A criação de fundos e do Conselho Federativo são outros pontos a refletir. Esse
Conselho é justificado pelo relator como necessário para a uniformidade do IBS. No entanto, é
ainda obscuro como essa nova estrutura de poder irá se relacionar com os entes federados e
suas respectivas administrações fiscais. Certamente, esse será um tema de grande debate no
Senado Federal. Com relação ao Fundo Nacional para Desenvolvimento Regional (FNDR) e do
Fundo de Compensação de Benefícios Fiscais, ambos prevendo aportes da União para os
estados, em que pese a necessidade de redução de desigualdades na Federação, seria
importante que o texto contemplasse medidas de accountability para que a aplicação desses
recursos seja conhecida e alterada, se necessário, quando reconhecidamente não tenham
atingido os fins colimados. No blog anterior, tratei dos critérios para desenho de transferências
intergovernamentais. Os novos fundos, que terão recursos da União (ou seja, de todos os
contribuintes) para aplicação em determinados estados, deveriam ser aprovados somente
após fixar metas e estabelecer as métricas de mensuração. O comprometimento de receitas
futuras da União é outro ponto frágil, pois além de trazer dificuldades para futuros governos,
sabe-se que a situação fiscal da União não tem sido confortável.

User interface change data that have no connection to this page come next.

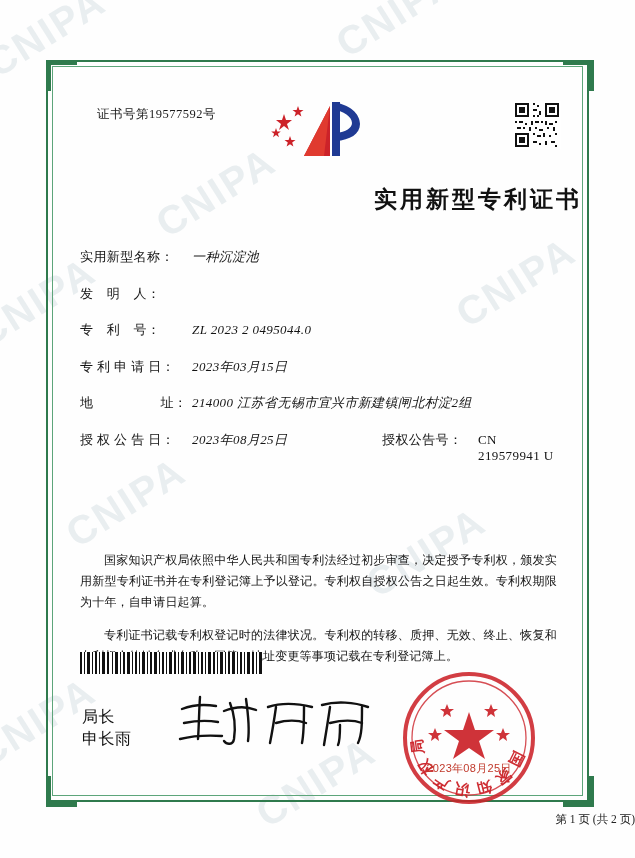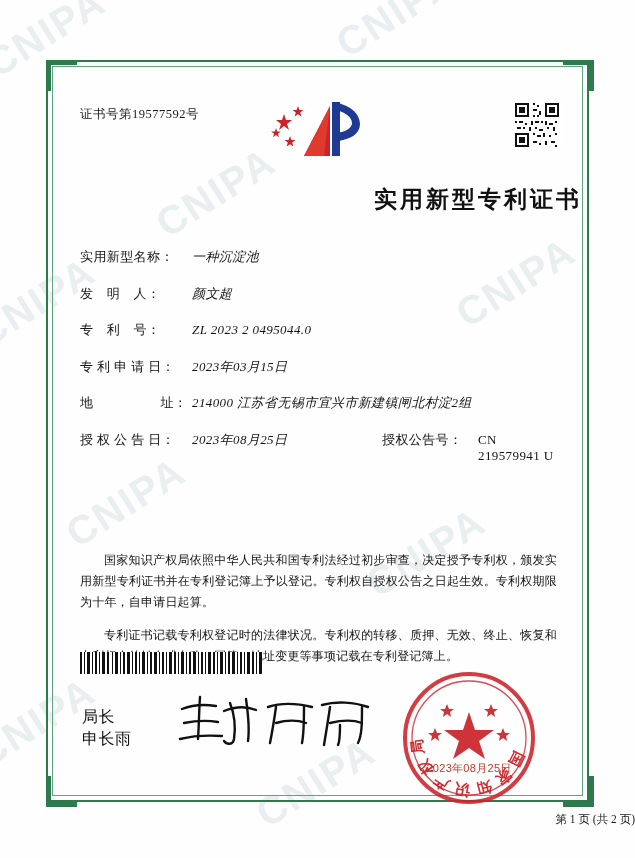--- a/index.html
+++ b/index.html
@@ -86,7 +86,7 @@
   
   .cert-no {
     position: absolute;
-    left: 28px;
+    left: 45px;
     top: 40px;
     font-size: 12.5px;
     color: #1a1a1a;

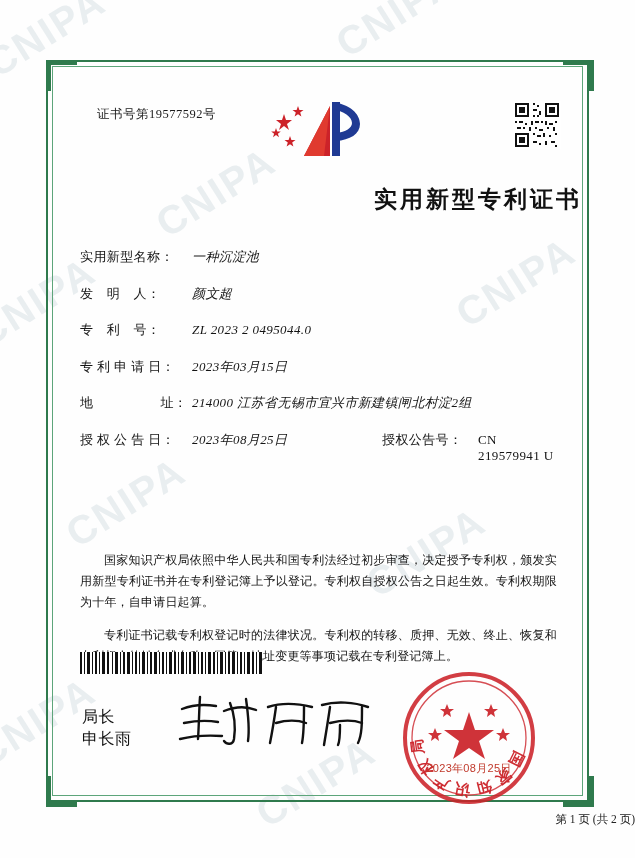--- a/index.html
+++ b/index.html
@@ -340,7 +340,6 @@
       </div>
       <div class="field-row">
         <div class="field-label">发　明　人：</div>
-        <div class="field-value">颜文超</div>
       </div>
       <div class="field-row">
         <div class="field-label">专　利　号：</div>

Finalmente, a proposta
aprovada perde a oportunidade de revisar todos os benefícios fiscais. Afinal, se o benefício
fiscal aplicado durante anos não foi suficiente e precisa ser postergado repetidamente, há pelo
menos um indicativo de que o recurso público poderia ter recebido melhor destinação.

Em resumo, o texto trouxe avanços importantes, mas ainda há espaço para melhorias.
A discussão continuará no Senado Federal e poderá receber mais contribuições quando da
elaboração da lei complementar. O momento é importante para que contribuintes se
informem e busquem a melhor posição nesse tema crucial para empresas e consumidores.

A Faculdade Brasileira de Tributação não se responsabiliza pelo conteúdo expresso neste artigo. As opiniões e informações apresentadas são de total responsabilidade do autor e não refletem, necessariamente, a posição ou os valores da instituição. Recomendamos que os leitores considerem, criticamente, as informações aqui contidas.